▼

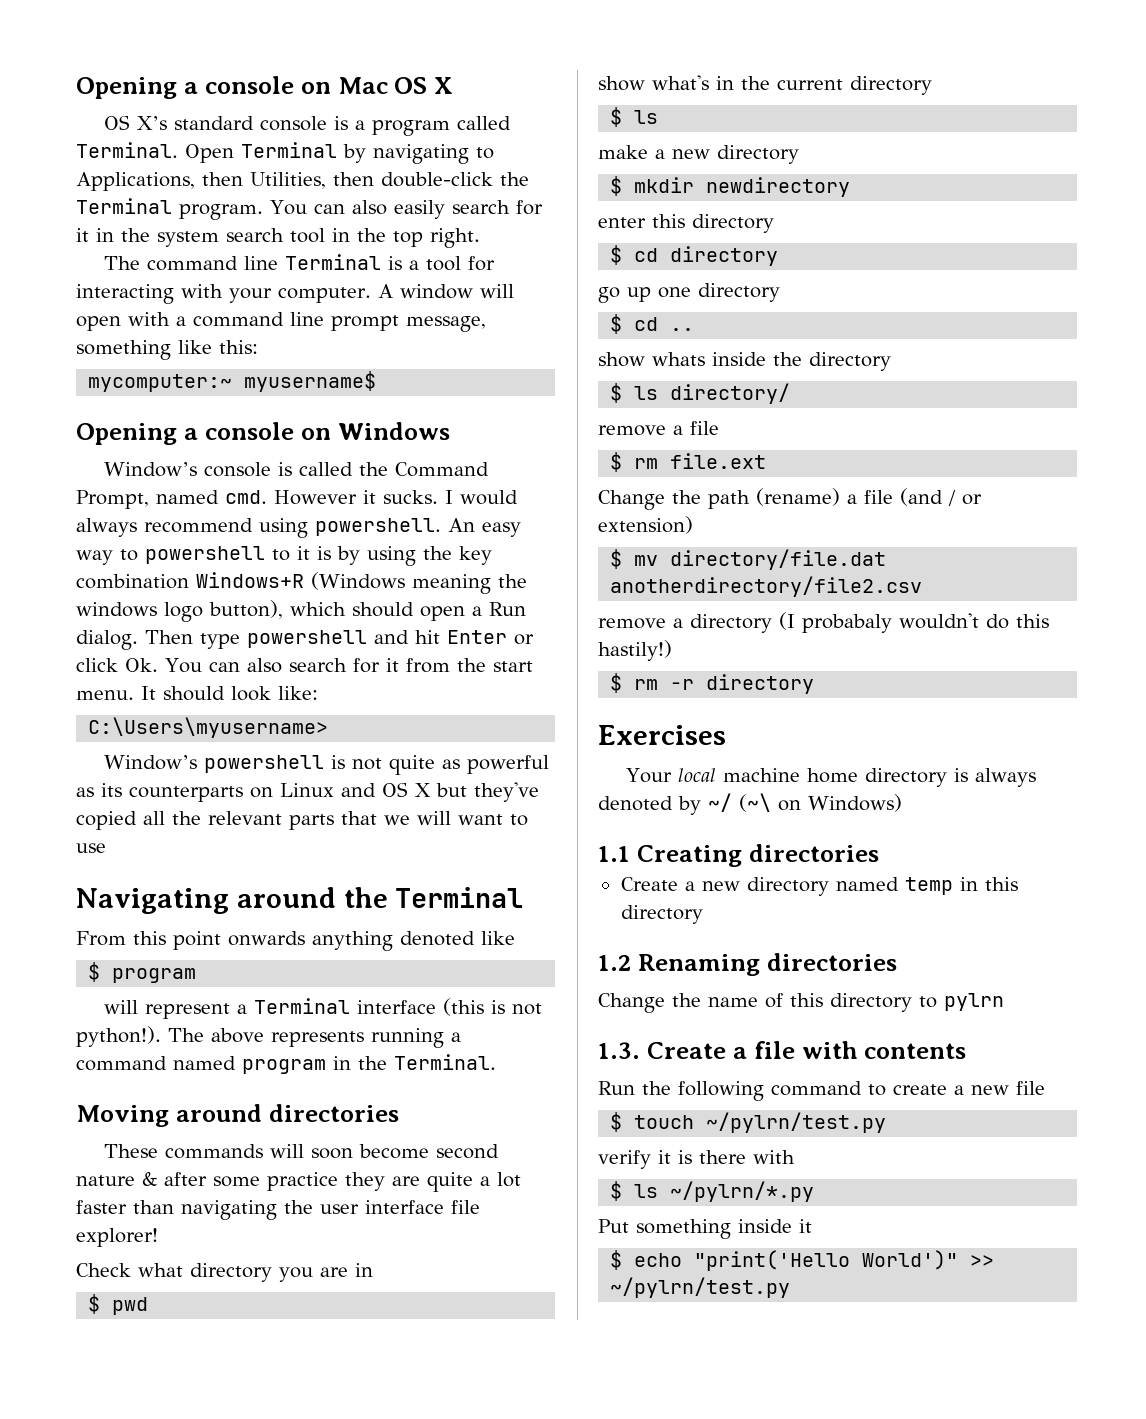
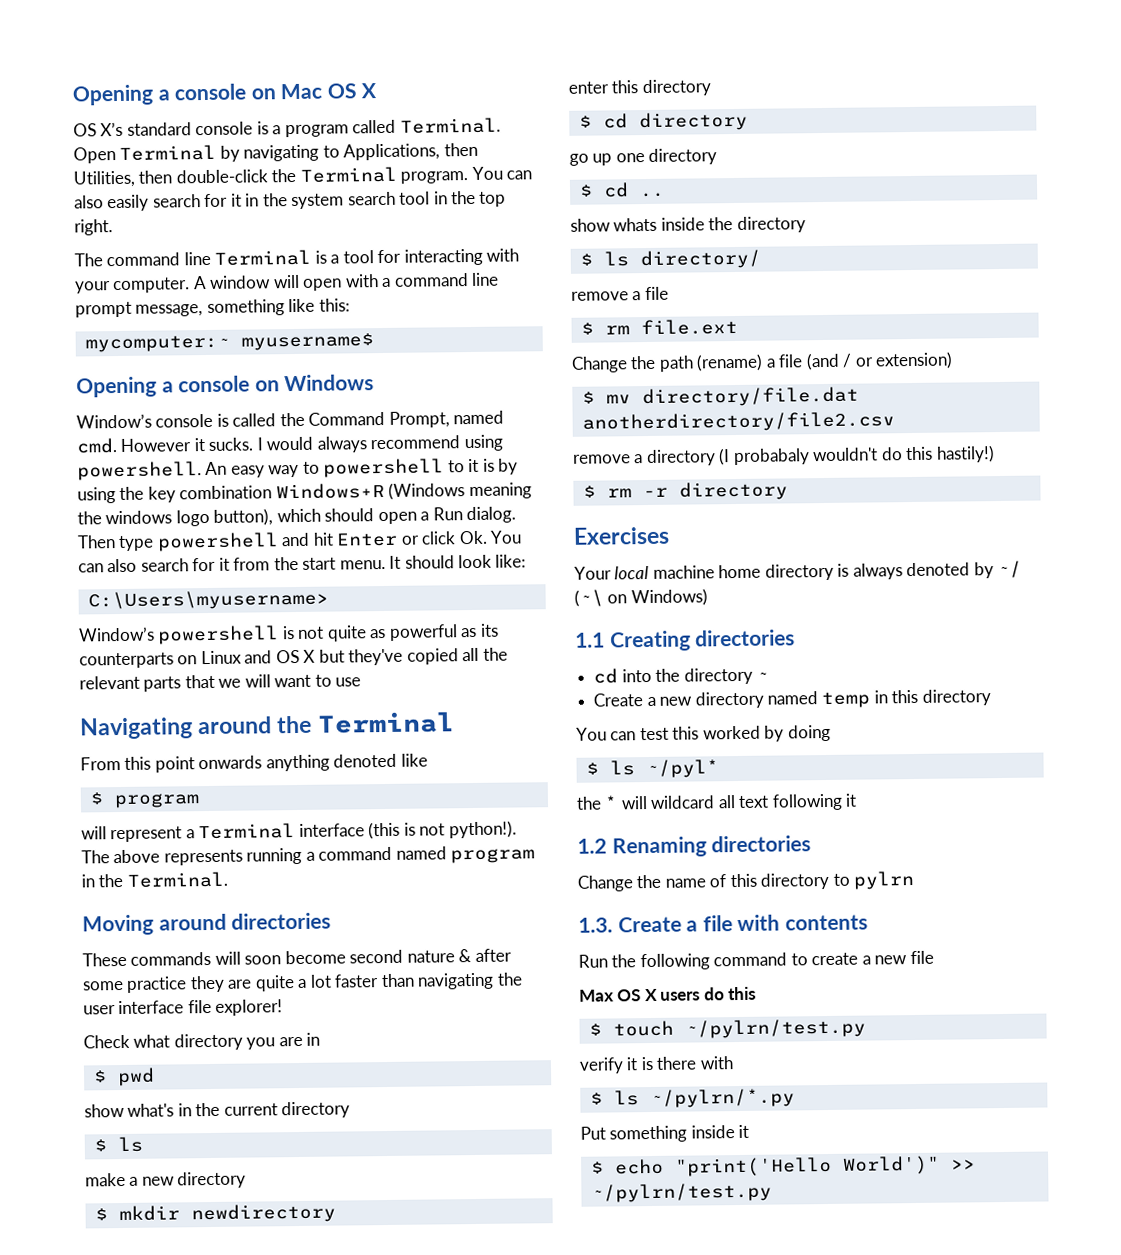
(879, 853) none -> [593,667,769,685] // cd into the directory ~
(703, 914) none -> [576,724,831,742] [585,759,719,779] [576,793,858,811] // You can test this worked by doing // $ ls ~/pyl* // the * will wildcard all text following it
(1045, 1088) none -> [579,986,757,1002] // Max OS X users do this

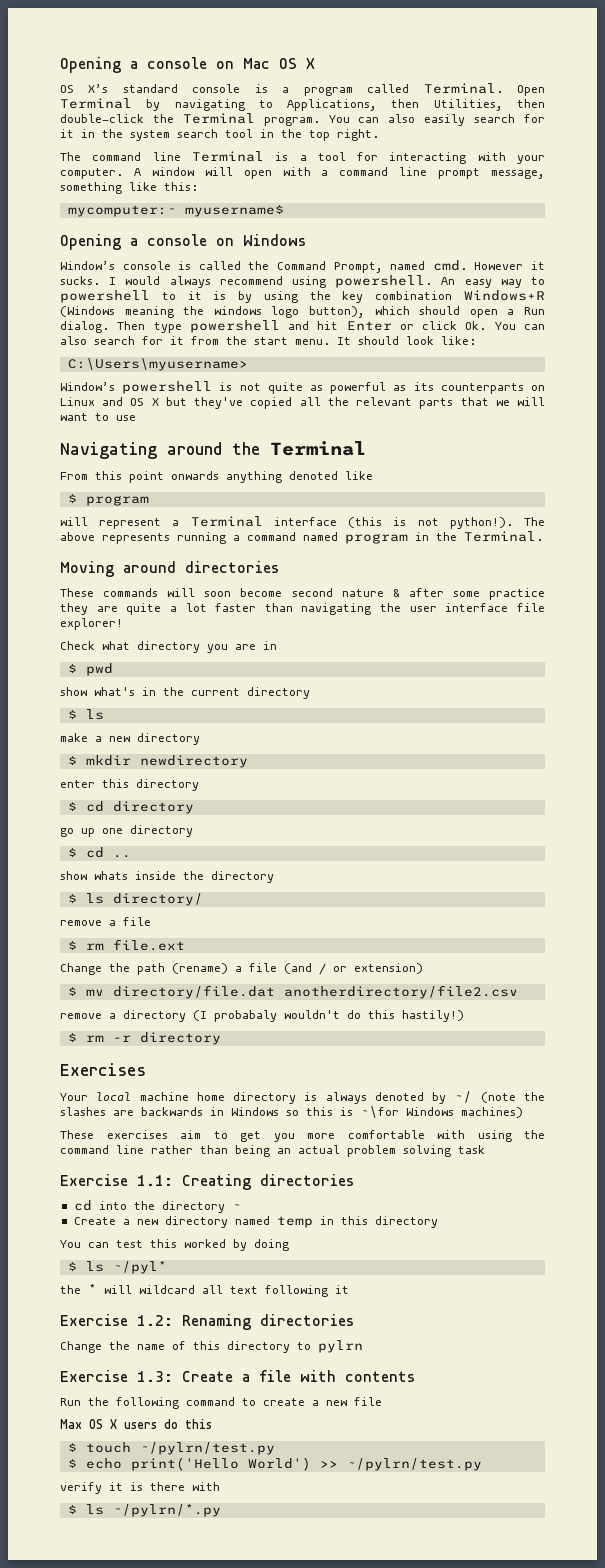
[574,588,708,607] [575,632,605,648] (~\ on Windows) // 1.1 -> [480,1092,545,1103] [60,1106,523,1118] [60,1130,545,1142] [60,1145,485,1157] [60,1174,173,1186] (note the slashes are backwards in Windows so this is ~\for Windows machines) // These exercises aim to get you more comfortable with using the command line rather than being an actual problem solving task // Exercise 1.1:
[577,838,607,854] 1.2 -> [60,1314,173,1326] Exercise 1.2:
[578,917,613,933] 1.3. -> [60,1370,173,1382] Exercise 1.3:
(866, 1028) none -> [67,1457,482,1471] // $ echo print('Hello World') >> ~/pylrn/test.py
[580,1124,750,1143] [590,1155,976,1177] [590,1182,772,1203] // Put something inside it // $ echo "print('Hello World')" >> ~/pylrn/test.py -> (221, 1510) none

▲

Filter the material for the word "pylrn" and copy each matching line.

**Result of the exercise:**
(866, 1028) none -> [67,1457,482,1471] // $ echo print('Hello World') >> ~/pylrn/test.py
[580,1124,750,1143] [590,1155,976,1177] [590,1182,772,1203] // Put something inside it // $ echo "print('Hello World')" >> ~/pylrn/test.py -> (221, 1510) none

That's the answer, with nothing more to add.